[Version difference data]
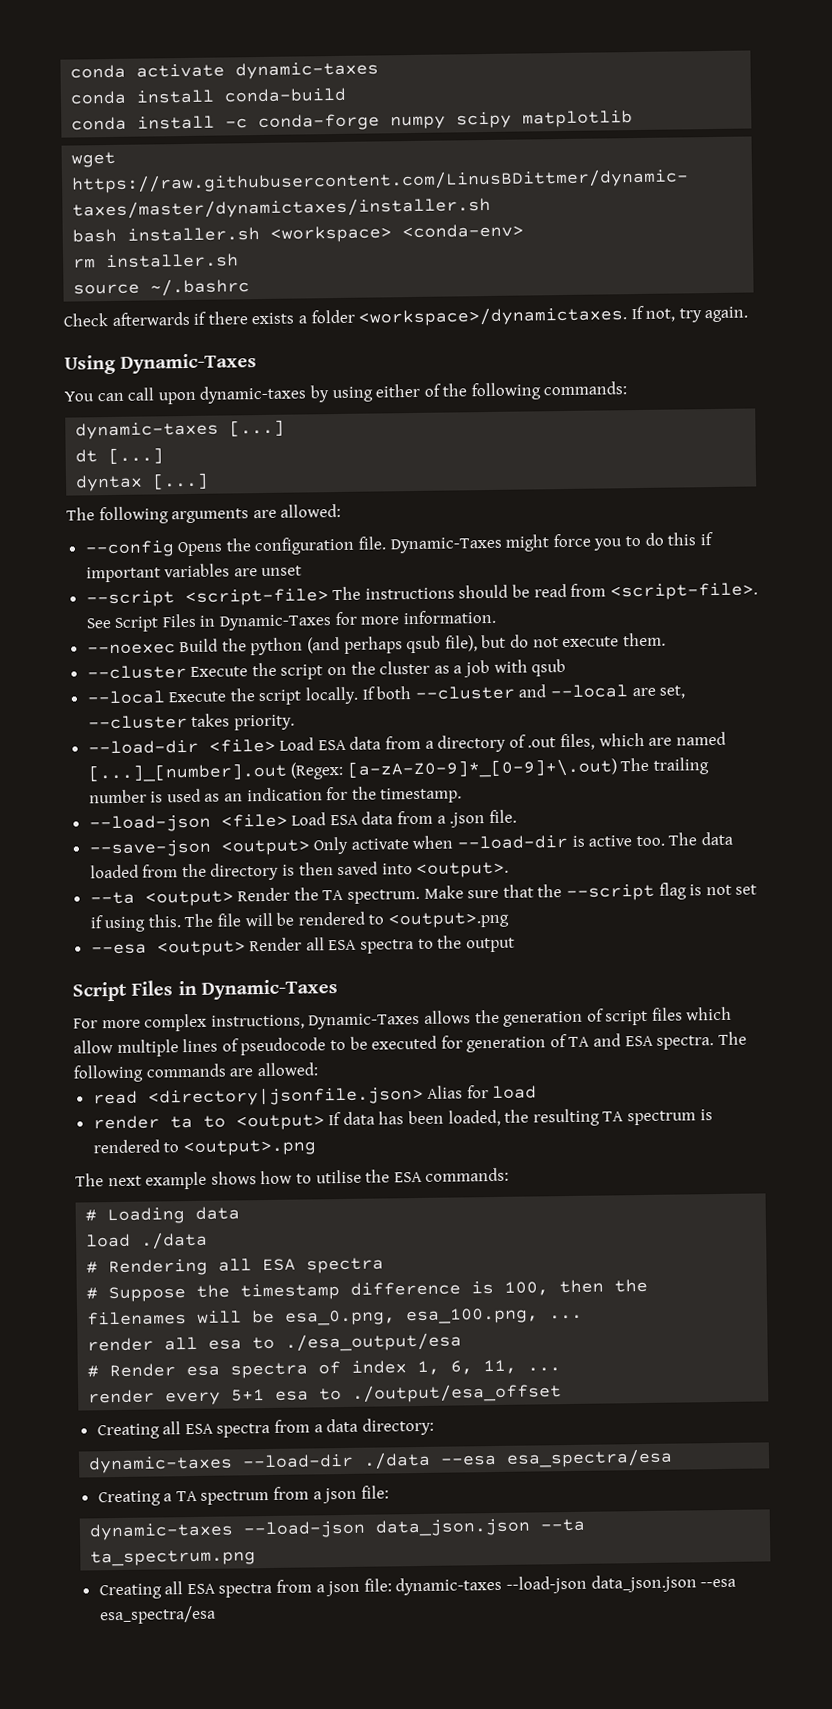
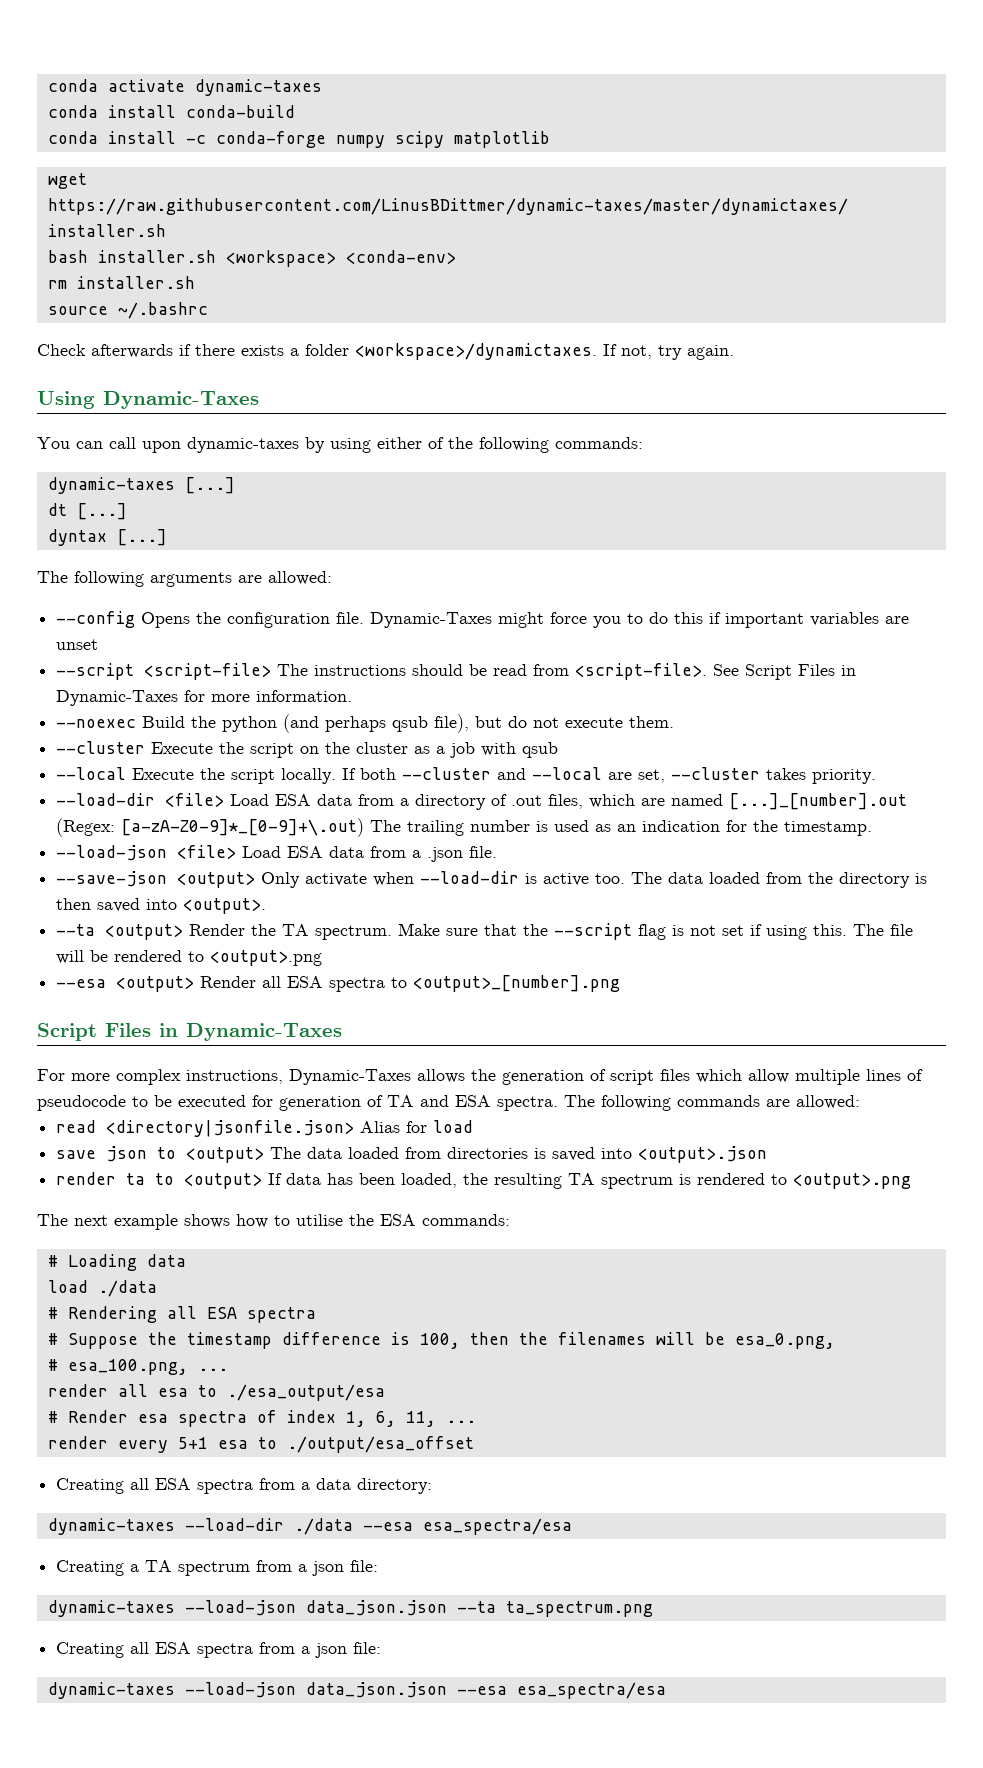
- --esa <output> Render all ESA spectra to the output
+ --esa <output> Render all ESA spectra to <output>_[number].png
+ save json to <output> The data loaded from directories is saved into <output>.json
- # Suppose the timestamp difference is 100, then the filenames will be esa_0.png, esa_100.png, ...
+ # Suppose the timestamp difference is 100, then the filenames will be esa_0.png,
+ # esa_100.png, ...
- Creating all ESA spectra from a json file: dynamic-taxes --load-json data_json.json --esa esa_spectra/esa
+ Creating all ESA spectra from a json file:
+ dynamic-taxes --load-json data_json.json --esa esa_spectra/esa

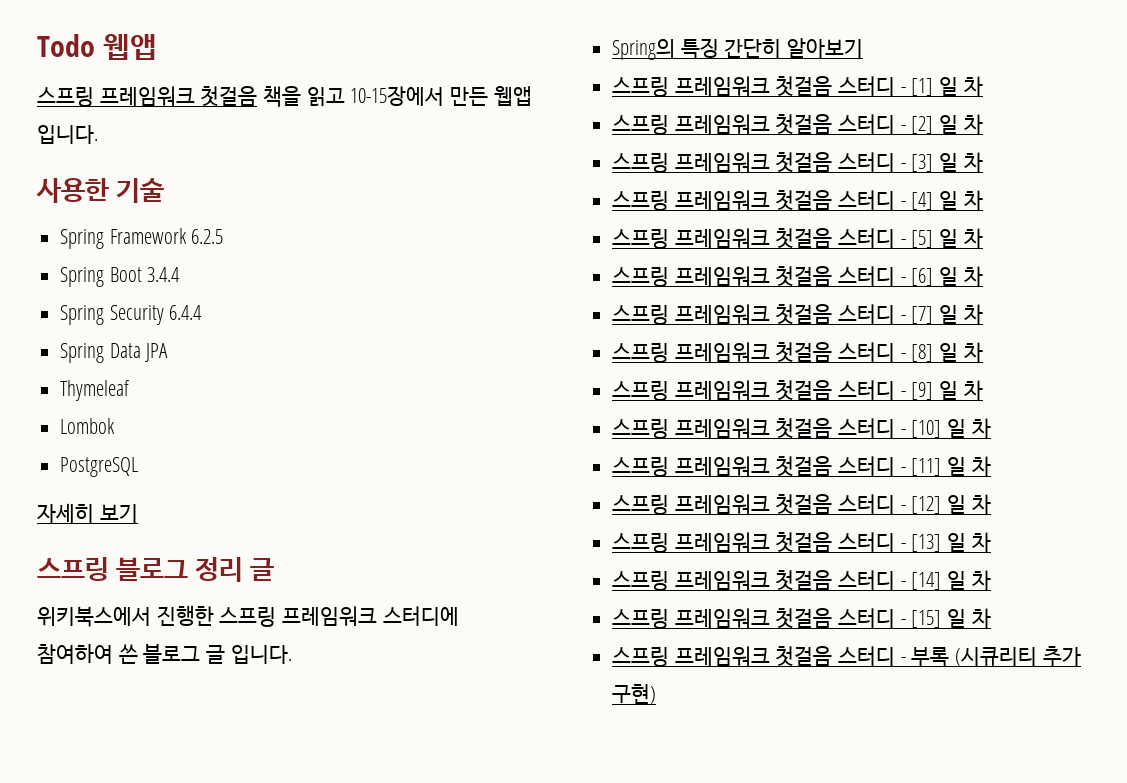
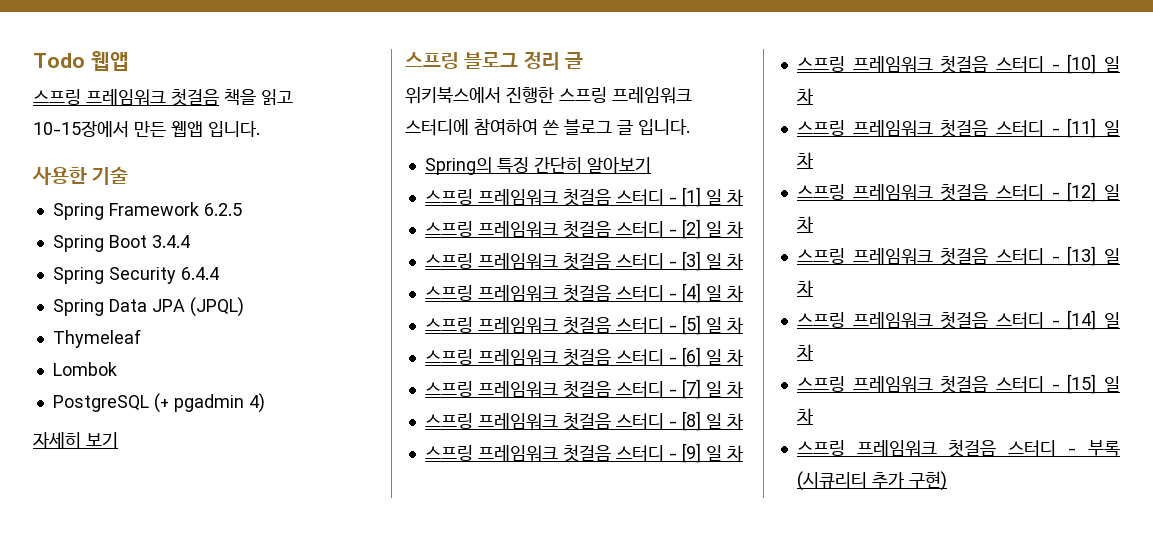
- Spring Data JPA
+ Spring Data JPA (JPQL)
- PostgreSQL
+ PostgreSQL (+ pgadmin 4)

→ **Prompt**
Transcribe all entries above exactly. Omit the pictures.

→ **Expected answer**
- --esa <output> Render all ESA spectra to the output
+ --esa <output> Render all ESA spectra to <output>_[number].png
+ save json to <output> The data loaded from directories is saved into <output>.json
- # Suppose the timestamp difference is 100, then the filenames will be esa_0.png, esa_100.png, ...
+ # Suppose the timestamp difference is 100, then the filenames will be esa_0.png,
+ # esa_100.png, ...
- Creating all ESA spectra from a json file: dynamic-taxes --load-json data_json.json --esa esa_spectra/esa
+ Creating all ESA spectra from a json file:
+ dynamic-taxes --load-json data_json.json --esa esa_spectra/esa

- Spring Data JPA
+ Spring Data JPA (JPQL)
- PostgreSQL
+ PostgreSQL (+ pgadmin 4)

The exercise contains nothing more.